Mechanisms Underlying Small Molecule Regulation of K2P Channel Activity for the Treatment of Pain

The selective up-regulation of K2P channel activity by small molecules represents an attractive strategy for the treatment of pain. The student will be part of a major study of how small molecules and other physiologically relevant ligands regulate K2P channel activity.

We have recently determined the crystal structures of two prototypical human K2P channels (TREK1 and TREK2) in different conformations and in complex with a state-dependent inhibitor. This has provided important insights into how K2P channels work, and now presents an exciting experimental framework to address more complex questions about the molecular mechanisms of K2P channel gating and regulation.

We are currently combining some of the most recent advances in membrane protein structural biology (LCP and X-Ray Free Electron Lasers) to identify novel conformations of TREK1 and TREK2 channels and also their structures in complex with a number of (brominated) small molecule binders (both inhibitors and activators).

Based upon this information, the student will be involved in a multidisciplinary approach to:

1) Validate these ligand binding sites via site-directed mutagenesis and functional analysis.
2) Dissect the structural and biophysical mechanisms underlying ligand action.
3) Improve/modulate ligand efficacy through the rational design/synthesis of novel ligands.
4) Examine the selectivity of novel ligands amongst different K2P channels, and test their efficacy in model cellular systems (e.g. cultured rat DRG and/or human stem cell-derived sensory neurons).

These aims will involve electrophysiological analysis of heterologously expressed WT and mutant channels. This will allow us to probe how ligand binding affects channel gating and regulation, and how different activators influence inhibition by state-dependent blockers. Current results have identified structurally distinct open states and the proposed studies will allow us to correlate these different states with mechanisms of drug action.

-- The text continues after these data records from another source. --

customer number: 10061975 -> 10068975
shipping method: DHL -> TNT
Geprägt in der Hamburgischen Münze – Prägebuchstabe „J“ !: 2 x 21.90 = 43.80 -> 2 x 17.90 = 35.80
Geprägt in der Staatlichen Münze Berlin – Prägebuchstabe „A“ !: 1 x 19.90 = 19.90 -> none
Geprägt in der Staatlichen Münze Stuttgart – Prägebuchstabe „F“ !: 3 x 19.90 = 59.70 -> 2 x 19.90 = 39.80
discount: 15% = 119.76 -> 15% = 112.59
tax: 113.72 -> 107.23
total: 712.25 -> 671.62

We will also exploit our collaborations with industry to improve ligand efficacy through the rational design and synthesis of novel ligands and high throughput-screening of ligand libraries.

Ligand efficacy and selectivity will also be examined by studying their effects on different cloned K2P channels (e.g. TREK/TRAAK/TRESK), as well as on native K2P channel currents in model cell types e.g. DRG and hES neurons where the principal K2P channels are thought to be TREK2 and TRESK.

With regards to potential risks involved, we believe they are mitigated by the fact this project forms part of a larger established and successful research programme, and because we have extensive published and preliminary evidence demonstrating the feasibility of the proposed methods.